If you haven’t kept up with this project, here’s a quick summary: I did the first 12 paintings all on the same big sheet of paper. Those were all fairly realistic still lifes. For the second sheet of paper, I’m doing more free/abstract reworkings of all the paintings from the first sheet. The idea is that since the first sheet gave me practice in rendering objects accurately from life, the second sheet will be practice in painting freely, without so much care for the way things really look.
As I explained yesterday, I doubled up on my previous paintings — doing two or even three a day — so I could have a break while road-tripping to the Berkshires. I had a lovely time seeing Kuukua, my first snow flurries, stunning old mansions, and a purry tuxedo-cat named Matteo.* Western Massachusetts is full of big open spaces and dense woods (the thin trees now bare for winter, so different from a California redwood forest); it’s almost rural, except that the towns, though small, are historic and so delightful.** We visited a tiny library in the village of Housatonic and by pure accident I sat down right in the middle of the (impressively extensive) watercolor and graphic novel section.
Housatonic (the library is the beige building at left):
There wasn’t a whole lot to do — quite the opposite of living in a city — but that felt just right, at least for an extended weekend. And since Kuukua is a resident director at an early college program, I spent a couple of days surrounded by teenagers, their vibrating energy providing a counterpoint to the stillness of the landscape.
Lake Mansfield, behind Kuukua’s college:
I didn’t think about the daily painting project for most of our trip, but on our drive back to Boston on Monday, I found myself considering The Geological Closet and pondering options for revision. I really like the original painting; I think it’s perfect — not perfect objectively, but it’s the best work I’m currently capable of producing, and I can’t imagine any way I could improve it. So how does one redo something like that?
I’m not sure where I got the idea, but somehow I thought of antique instructional illustrations, and laughed out loud at the notion of translating Geological Closet into one of those diagrams. That tickled feeling is a very good sign. Not too long after we got back to Boston, I sat down with my sheet of paper, made a very light pencil grid, and then just started painting. It was a very intuitive process; I didn’t pre-plan any of my pictures, so they’re just whatever I felt like doing in the moment. With the captions, too, I just invented them on the spot, though some of them do have a weird subconscious resonance. I welcome your attempts at interpreting their meaning. 🙂
The captions came out pretty French, which isn’t too surprising; those antique diagrams are French (as were the ones I found online for reference), and also, I amused myself on our road trip by changing the GPS voice directions to French.*** Although — I didn’t realize “entropie” is how you write “entropy” in French; I just wanted to alter the English spelling of the word.
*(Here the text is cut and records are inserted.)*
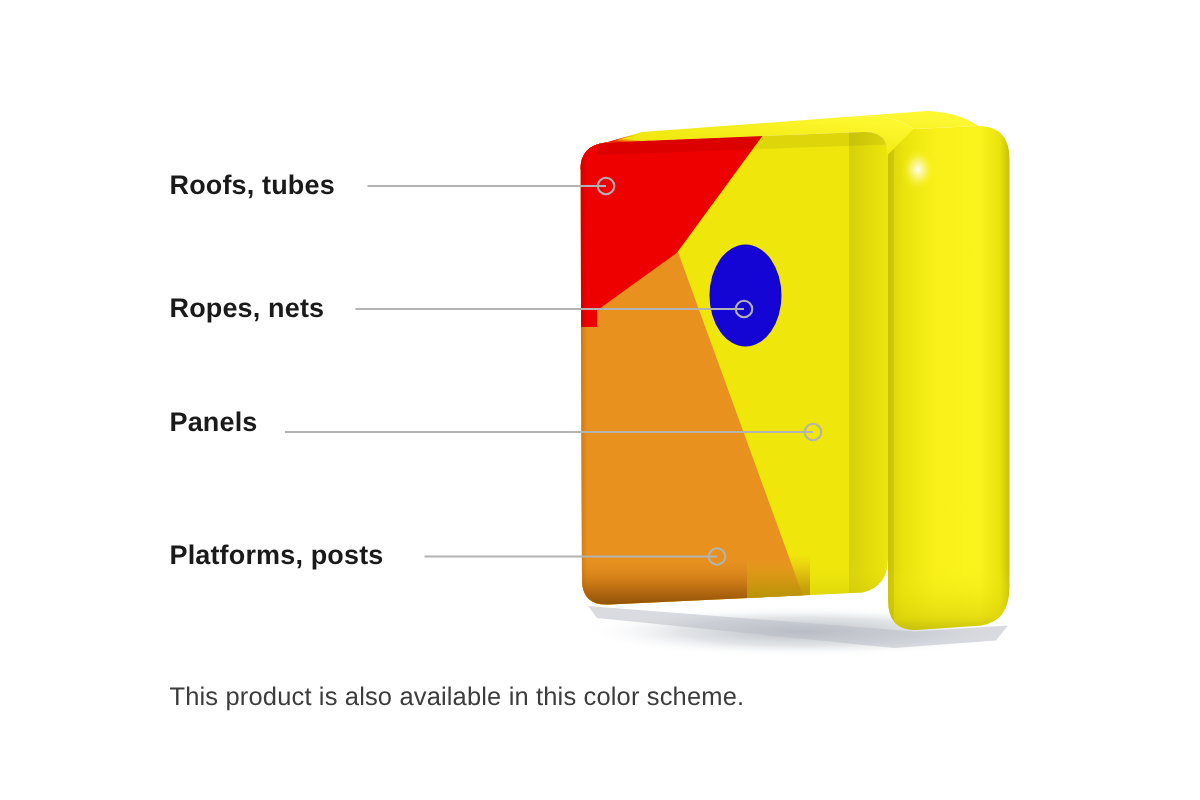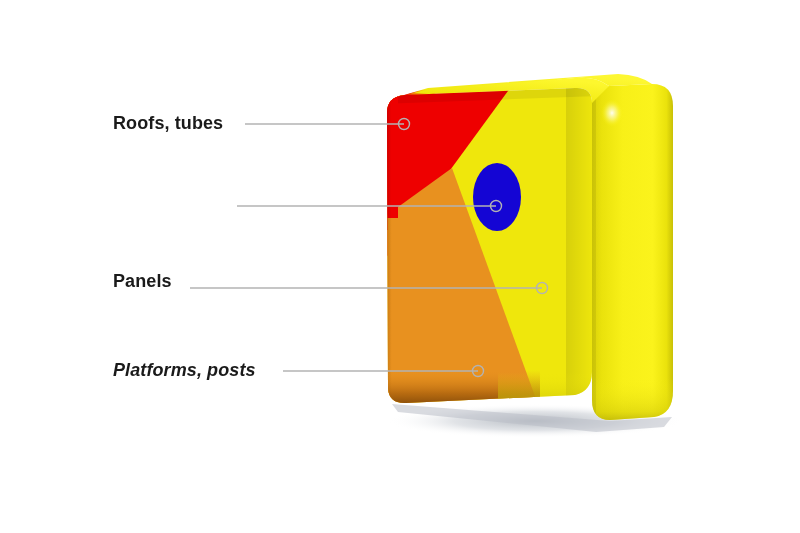"Ropes, nets" div.callout-label { html: none -> <div>Ropes, nets</div> }
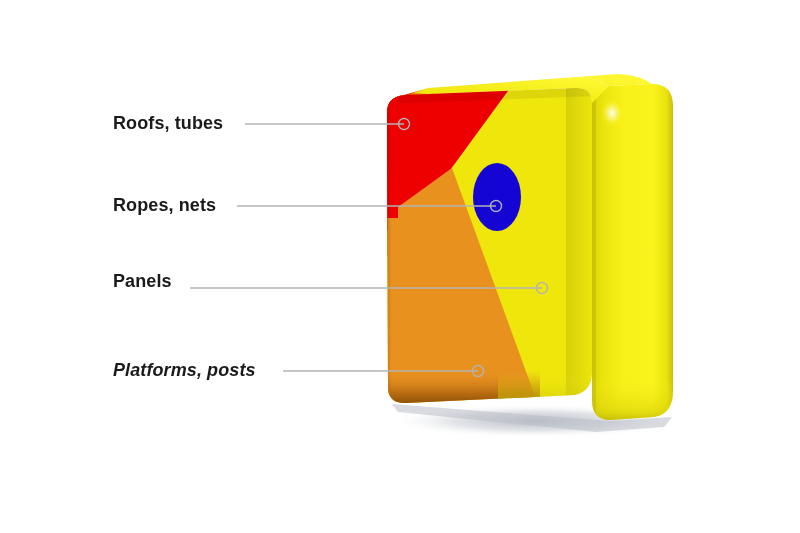"Platforms, posts" div.callout-label { font-style: italic -> none }
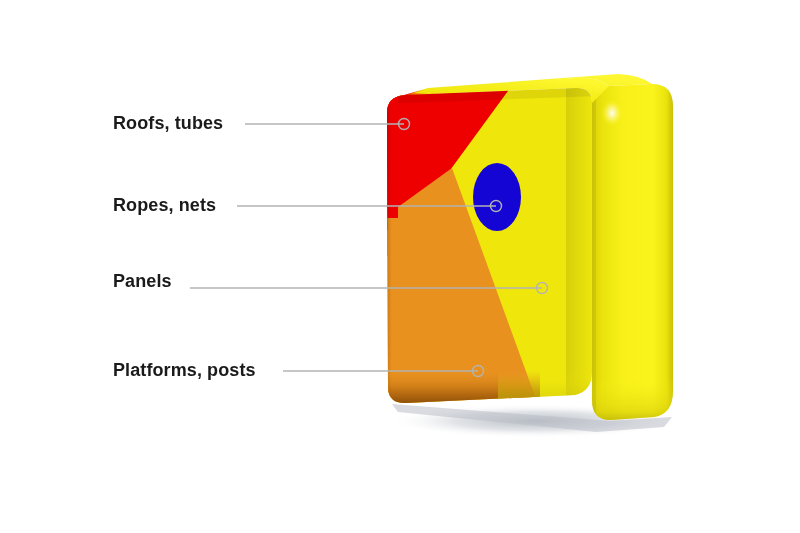"This product is also available" div.caption { html: none -> <div>This product is also available in this color scheme.</div> }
Transcribed/translated captions, L to R and top to bottom:
- Fig. 1
- Fig. &
- ¿vương (I don’t know anyone with this Vietnamese surname, though it’s a common Chinese surname as well; it means “king”)
- [upside-down] 親愛 (Chinese for “beloved” or “dear”)
- Dé5olée (désolée means “sorry” in French, and it’s the feminine form of the word)
- #sacrée (sacrée means “sacred” and it’s the feminine form)
It may interest you that I came up with an initial list of possible captions while I was still in the car; I liked them at the time, but once I started painting, most of them didn’t feel right anymore. But here is that list: Fig. 1, Fig. @, Zxh, turpentine, Elizabeth, 5entient, xyzzyva, carloS, ima(“n, ¿sacrée, Charlef Town
Different from the original, isn’t it:
Music: I didn’t listen to music while making this painting — which took me an hour — but I did soothe my non-visual senses with a cup of Taza hot chocolate (salted almond). I do not like hot cocoa, but I do like chocolate, and this one was nicely thick and not too sweet nor too rich. When it was done I poured hot water into the mug and that second “steeping” was pretty good too.
*Or Mateo. Not sure about the spelling.
**Kuukua works in Great Barrington, incorporated 1761 — before the US was even a country.
***“A zéro-virgule-cinq miles, tournez à gauche.” Apparently “miles” is pronounced just like in English, except with a French accent. The voice was listed in the settings as “français européen – Agathe,” to distinguish it from “français canadien,” which we found considerably harder to understand. And the Canadian voice did not pronounce it “miles” but “meel.” Très déroutant! BTW, I tried pretty much all the languages available in the menu. Japanese we found soothing; we didn’t like the Russian (“Elena”), Italian (“Simona”), or Spanish (“espanõl americano – Ana”) voices; and the second American-English voice (“Michelle”) sounded like a ditzy college student.